Chapter 13 Overview
Chapter 13, is a repayment plan designed for an individual with a regular source of income that otherwise does not qualify for or want a Chapter 7. Often the payment plan is considerably lower than if wages were garnished or regular credit card payments were made. Chapter 13 may be preferable to Chapter 7 because it enables the debtor to keep a desirable asset, such as a house, and because it allows the debtor to propose a “plan” to repay creditors, sometimes as low as 10% of the debt, over time – usually 3 – 5 years.
Chapter 13 is also used by consumer debtors who do not qualify for Chapter 7 relief under the means test. At a confirmation hearing, the court either approves or disapproves the debtor’s repayment plan, depending on whether it meets the Bankruptcy Code’s requirements for confirmation. Chapter 13 is very different from Chapter 7 since the Chapter 13 debtor usually remains in possession of the property of the estate and makes payments to creditors, through the trustee, based on the debtor’s anticipated income over the life of the plan (3 – 5 years).

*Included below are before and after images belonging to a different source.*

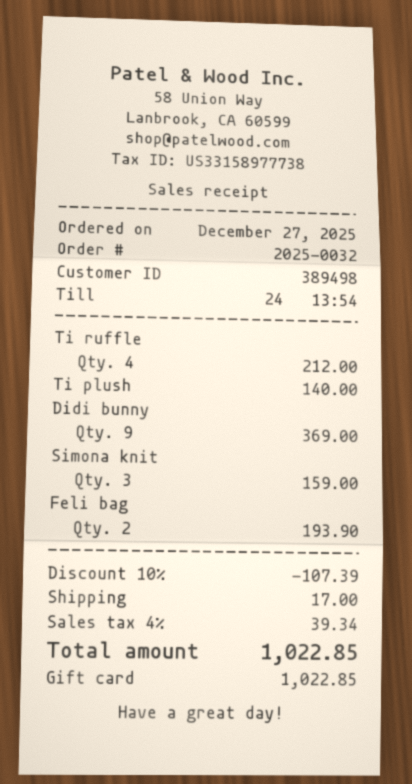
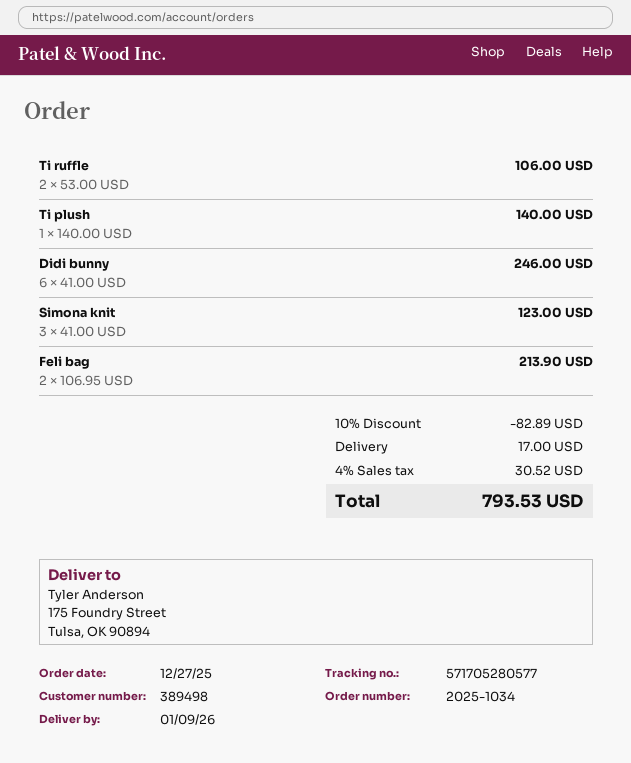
order number: 2025-0032 -> 2025-1034
Ti ruffle: 4 for 212.00 -> 2 for 106.00
Didi bunny: 9 for 369.00 -> 6 for 246.00
Simona knit: 3 for 159.00 -> 3 for 123.00
Feli bag: 2 for 193.90 -> 2 for 213.90
discount: 10% = 107.39 -> 10% = 82.89
tax: 4% = 39.34 -> 4% = 30.52
total: 1022.85 -> 793.53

Unlike Chapter 7, the debtor does not receive an immediate discharge of debts. The debtor must complete the payments required under the plan before the discharge is received. The debtor is protected from lawsuits, garnishments, and other creditor actions while the plan is in effect. The discharge is also somewhat broader (i.e., more debts are eliminated) under Chapter 13 than the discharge under Chapter 7.
Chapter 13 Background
A Chapter 13 bankruptcy is also called a wage earner’s plan. It enables individuals with regular income to develop a plan to repay all or part of their debts. Under Chapter 13, debtors propose a repayment plan, making installments to creditors over three to five years. If the debtor’s “current monthly income” is less than the applicable state median, the plan will be for three years unless the court approves a longer period “for cause.” If the debtor’s current monthly income is greater than the applicable state median, the plan generally must be for five years. In no case may a plan provide for payments over a period longer than five years.
What is Current Monthly Income?
“Current Monthly Income” means the average monthly income received over the six calendar months before filing the bankruptcy case, including regular contributions to household expenses from non-debtors and including income from the debtor’s spouse if the petition is a joint petition. It does not include social security income or certain payments made because the debtor is the victim of certain crimes. During this time the law forbids creditors from starting or continuing collection efforts.
Advantages of Chapter 13
Chapter 13 may offer individuals a number of advantages over liquidation under Chapter 7. Perhaps most significantly, Chapter 13 offers individuals an opportunity to save their homes from foreclosure. By filing under this Chapter, individuals can stop foreclosure proceedings and may cure delinquent mortgage payments over time. Nevertheless, they must still make all mortgage payments that come due during the Chapter 13 plan on time. Another advantage of Chapter 13 is that it allows individuals to reschedule secured debts (other than a mortgage for their primary residence) and extend them over the life of the Chapter 13 plan. Doing this may lower the payments. Chapter 13 also has a special provision that may protect co-signers protects and other third parties who are liable with the debtor on “consumer debts.” Finally, Chapter 13 acts like a consolidation loan under which the individual makes the plan payments to a Chapter 13 trustee who then distributes payments to creditors. Individuals will have no direct contact with creditors while under Chapter 13 protection.
Chapter 13 Eligibility
?Any individual, even if self-employed or operating an unincorporated business, is eligible for Chapter 13 relief as long as the individual’s unsecured debts are less than $307,675 and secured debts are less than $922,975. These amounts are adjusted periodically to reflect changes in the consumer price index. A corporation or partnership may not be a Chapter 13 debtor. An individual cannot file under Chapter 13 or any other Chapter if, during the preceding 180 days, a prior bankruptcy petition was dismissed due to the debtor’s willful failure to appear before the court or comply with orders of the court or was voluntarily dismissed after creditors sought relief from the bankruptcy court to recover property upon which they hold liens. In addition, no individual may be a debtor under Chapter 13 or any Chapter of the Bankruptcy Code unless he or she has, within 180 days before filing, received credit counseling from an approved credit counseling agency.